**Task goal**
Could you return every record below without changing a word?

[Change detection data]
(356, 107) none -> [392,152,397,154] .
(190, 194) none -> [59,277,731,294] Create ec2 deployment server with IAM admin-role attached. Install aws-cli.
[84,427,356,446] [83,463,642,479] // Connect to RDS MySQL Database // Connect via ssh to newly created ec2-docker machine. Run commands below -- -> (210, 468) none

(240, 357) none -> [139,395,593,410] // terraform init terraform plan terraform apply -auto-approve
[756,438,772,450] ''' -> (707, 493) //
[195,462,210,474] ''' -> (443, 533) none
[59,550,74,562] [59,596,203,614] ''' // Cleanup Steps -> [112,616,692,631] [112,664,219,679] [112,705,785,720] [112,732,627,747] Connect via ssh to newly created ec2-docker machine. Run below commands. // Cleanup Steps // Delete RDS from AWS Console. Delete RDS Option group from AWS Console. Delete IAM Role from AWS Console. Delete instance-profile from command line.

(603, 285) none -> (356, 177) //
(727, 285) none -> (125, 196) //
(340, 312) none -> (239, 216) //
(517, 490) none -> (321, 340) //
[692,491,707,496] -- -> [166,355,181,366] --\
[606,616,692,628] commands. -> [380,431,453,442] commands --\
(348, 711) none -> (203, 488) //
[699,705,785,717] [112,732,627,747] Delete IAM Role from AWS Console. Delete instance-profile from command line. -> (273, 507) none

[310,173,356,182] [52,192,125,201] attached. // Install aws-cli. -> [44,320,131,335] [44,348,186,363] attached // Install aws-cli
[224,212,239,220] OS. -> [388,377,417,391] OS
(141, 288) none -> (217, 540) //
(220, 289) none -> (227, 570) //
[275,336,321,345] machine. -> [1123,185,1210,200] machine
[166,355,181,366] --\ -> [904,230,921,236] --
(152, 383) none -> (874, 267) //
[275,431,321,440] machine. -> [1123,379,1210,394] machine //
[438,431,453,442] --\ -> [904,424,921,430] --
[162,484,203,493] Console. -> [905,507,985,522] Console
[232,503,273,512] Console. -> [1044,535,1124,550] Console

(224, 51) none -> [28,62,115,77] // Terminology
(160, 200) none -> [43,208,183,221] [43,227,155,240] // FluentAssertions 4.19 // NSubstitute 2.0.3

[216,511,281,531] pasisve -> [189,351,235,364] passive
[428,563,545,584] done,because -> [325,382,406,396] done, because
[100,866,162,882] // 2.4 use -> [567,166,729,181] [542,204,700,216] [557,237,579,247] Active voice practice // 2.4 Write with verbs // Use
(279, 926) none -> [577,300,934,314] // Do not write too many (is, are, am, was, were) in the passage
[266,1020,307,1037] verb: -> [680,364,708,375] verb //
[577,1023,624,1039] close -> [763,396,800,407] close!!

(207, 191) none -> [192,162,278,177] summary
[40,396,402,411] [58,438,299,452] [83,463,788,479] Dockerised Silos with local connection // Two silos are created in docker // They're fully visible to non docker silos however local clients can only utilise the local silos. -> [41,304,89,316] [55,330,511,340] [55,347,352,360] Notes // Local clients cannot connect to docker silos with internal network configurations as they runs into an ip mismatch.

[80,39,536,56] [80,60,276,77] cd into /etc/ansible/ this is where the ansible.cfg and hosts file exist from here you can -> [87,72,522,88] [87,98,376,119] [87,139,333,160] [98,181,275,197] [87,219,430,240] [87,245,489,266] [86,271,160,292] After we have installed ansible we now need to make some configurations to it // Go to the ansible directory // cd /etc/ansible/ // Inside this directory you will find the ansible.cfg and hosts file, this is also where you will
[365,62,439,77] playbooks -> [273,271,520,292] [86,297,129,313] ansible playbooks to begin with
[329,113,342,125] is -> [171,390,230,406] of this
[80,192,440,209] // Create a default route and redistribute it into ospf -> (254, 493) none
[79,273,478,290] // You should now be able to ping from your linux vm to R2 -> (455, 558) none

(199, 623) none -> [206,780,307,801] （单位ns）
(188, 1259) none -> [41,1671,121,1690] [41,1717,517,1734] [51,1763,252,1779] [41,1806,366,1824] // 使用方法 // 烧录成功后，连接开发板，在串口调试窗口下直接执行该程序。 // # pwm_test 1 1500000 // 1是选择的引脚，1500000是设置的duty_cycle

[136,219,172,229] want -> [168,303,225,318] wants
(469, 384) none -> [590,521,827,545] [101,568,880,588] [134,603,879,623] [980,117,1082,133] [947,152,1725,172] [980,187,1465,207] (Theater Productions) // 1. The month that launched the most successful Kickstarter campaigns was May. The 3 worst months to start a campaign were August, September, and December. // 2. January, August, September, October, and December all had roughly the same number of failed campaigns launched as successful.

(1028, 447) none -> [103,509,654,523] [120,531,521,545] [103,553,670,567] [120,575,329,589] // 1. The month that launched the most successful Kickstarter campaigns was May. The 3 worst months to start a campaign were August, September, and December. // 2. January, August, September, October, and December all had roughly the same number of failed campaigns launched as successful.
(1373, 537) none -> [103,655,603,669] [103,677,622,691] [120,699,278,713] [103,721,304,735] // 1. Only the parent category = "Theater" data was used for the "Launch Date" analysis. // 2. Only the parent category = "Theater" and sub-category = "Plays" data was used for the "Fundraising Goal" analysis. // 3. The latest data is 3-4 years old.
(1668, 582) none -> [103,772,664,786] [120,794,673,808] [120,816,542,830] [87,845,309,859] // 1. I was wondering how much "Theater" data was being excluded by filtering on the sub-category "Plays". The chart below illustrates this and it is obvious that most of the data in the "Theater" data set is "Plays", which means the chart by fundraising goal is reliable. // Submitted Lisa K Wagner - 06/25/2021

**Your solution**
(356, 107) none -> [392,152,397,154] .
(190, 194) none -> [59,277,731,294] Create ec2 deployment server with IAM admin-role attached. Install aws-cli.
[84,427,356,446] [83,463,642,479] // Connect to RDS MySQL Database // Connect via ssh to newly created ec2-docker machine. Run commands below -- -> (210, 468) none

(240, 357) none -> [139,395,593,410] // terraform init terraform plan terraform apply -auto-approve
[756,438,772,450] ''' -> (707, 493) //
[195,462,210,474] ''' -> (443, 533) none
[59,550,74,562] [59,596,203,614] ''' // Cleanup Steps -> [112,616,692,631] [112,664,219,679] [112,705,785,720] [112,732,627,747] Connect via ssh to newly created ec2-docker machine. Run below commands. // Cleanup Steps // Delete RDS from AWS Console. Delete RDS Option group from AWS Console. Delete IAM Role from AWS Console. Delete instance-profile from command line.

(603, 285) none -> (356, 177) //
(727, 285) none -> (125, 196) //
(340, 312) none -> (239, 216) //
(517, 490) none -> (321, 340) //
[692,491,707,496] -- -> [166,355,181,366] --\
[606,616,692,628] commands. -> [380,431,453,442] commands --\
(348, 711) none -> (203, 488) //
[699,705,785,717] [112,732,627,747] Delete IAM Role from AWS Console. Delete instance-profile from command line. -> (273, 507) none

[310,173,356,182] [52,192,125,201] attached. // Install aws-cli. -> [44,320,131,335] [44,348,186,363] attached // Install aws-cli
[224,212,239,220] OS. -> [388,377,417,391] OS
(141, 288) none -> (217, 540) //
(220, 289) none -> (227, 570) //
[275,336,321,345] machine. -> [1123,185,1210,200] machine
[166,355,181,366] --\ -> [904,230,921,236] --
(152, 383) none -> (874, 267) //
[275,431,321,440] machine. -> [1123,379,1210,394] machine //
[438,431,453,442] --\ -> [904,424,921,430] --
[162,484,203,493] Console. -> [905,507,985,522] Console
[232,503,273,512] Console. -> [1044,535,1124,550] Console

(224, 51) none -> [28,62,115,77] // Terminology
(160, 200) none -> [43,208,183,221] [43,227,155,240] // FluentAssertions 4.19 // NSubstitute 2.0.3

[216,511,281,531] pasisve -> [189,351,235,364] passive
[428,563,545,584] done,because -> [325,382,406,396] done, because
[100,866,162,882] // 2.4 use -> [567,166,729,181] [542,204,700,216] [557,237,579,247] Active voice practice // 2.4 Write with verbs // Use
(279, 926) none -> [577,300,934,314] // Do not write too many (is, are, am, was, were) in the passage
[266,1020,307,1037] verb: -> [680,364,708,375] verb //
[577,1023,624,1039] close -> [763,396,800,407] close!!

(207, 191) none -> [192,162,278,177] summary
[40,396,402,411] [58,438,299,452] [83,463,788,479] Dockerised Silos with local connection // Two silos are created in docker // They're fully visible to non docker silos however local clients can only utilise the local silos. -> [41,304,89,316] [55,330,511,340] [55,347,352,360] Notes // Local clients cannot connect to docker silos with internal network configurations as they runs into an ip mismatch.

[80,39,536,56] [80,60,276,77] cd into /etc/ansible/ this is where the ansible.cfg and hosts file exist from here you can -> [87,72,522,88] [87,98,376,119] [87,139,333,160] [98,181,275,197] [87,219,430,240] [87,245,489,266] [86,271,160,292] After we have installed ansible we now need to make some configurations to it // Go to the ansible directory // cd /etc/ansible/ // Inside this directory you will find the ansible.cfg and hosts file, this is also where you will
[365,62,439,77] playbooks -> [273,271,520,292] [86,297,129,313] ansible playbooks to begin with
[329,113,342,125] is -> [171,390,230,406] of this
[80,192,440,209] // Create a default route and redistribute it into ospf -> (254, 493) none
[79,273,478,290] // You should now be able to ping from your linux vm to R2 -> (455, 558) none

(199, 623) none -> [206,780,307,801] （单位ns）
(188, 1259) none -> [41,1671,121,1690] [41,1717,517,1734] [51,1763,252,1779] [41,1806,366,1824] // 使用方法 // 烧录成功后，连接开发板，在串口调试窗口下直接执行该程序。 // # pwm_test 1 1500000 // 1是选择的引脚，1500000是设置的duty_cycle

[136,219,172,229] want -> [168,303,225,318] wants
(469, 384) none -> [590,521,827,545] [101,568,880,588] [134,603,879,623] [980,117,1082,133] [947,152,1725,172] [980,187,1465,207] (Theater Productions) // 1. The month that launched the most successful Kickstarter campaigns was May. The 3 worst months to start a campaign were August, September, and December. // 2. January, August, September, October, and December all had roughly the same number of failed campaigns launched as successful.

(1028, 447) none -> [103,509,654,523] [120,531,521,545] [103,553,670,567] [120,575,329,589] // 1. The month that launched the most successful Kickstarter campaigns was May. The 3 worst months to start a campaign were August, September, and December. // 2. January, August, September, October, and December all had roughly the same number of failed campaigns launched as successful.
(1373, 537) none -> [103,655,603,669] [103,677,622,691] [120,699,278,713] [103,721,304,735] // 1. Only the parent category = "Theater" data was used for the "Launch Date" analysis. // 2. Only the parent category = "Theater" and sub-category = "Plays" data was used for the "Fundraising Goal" analysis. // 3. The latest data is 3-4 years old.
(1668, 582) none -> [103,772,664,786] [120,794,673,808] [120,816,542,830] [87,845,309,859] // 1. I was wondering how much "Theater" data was being excluded by filtering on the sub-category "Plays". The chart below illustrates this and it is obvious that most of the data in the "Theater" data set is "Plays", which means the chart by fundraising goal is reliable. // Submitted Lisa K Wagner - 06/25/2021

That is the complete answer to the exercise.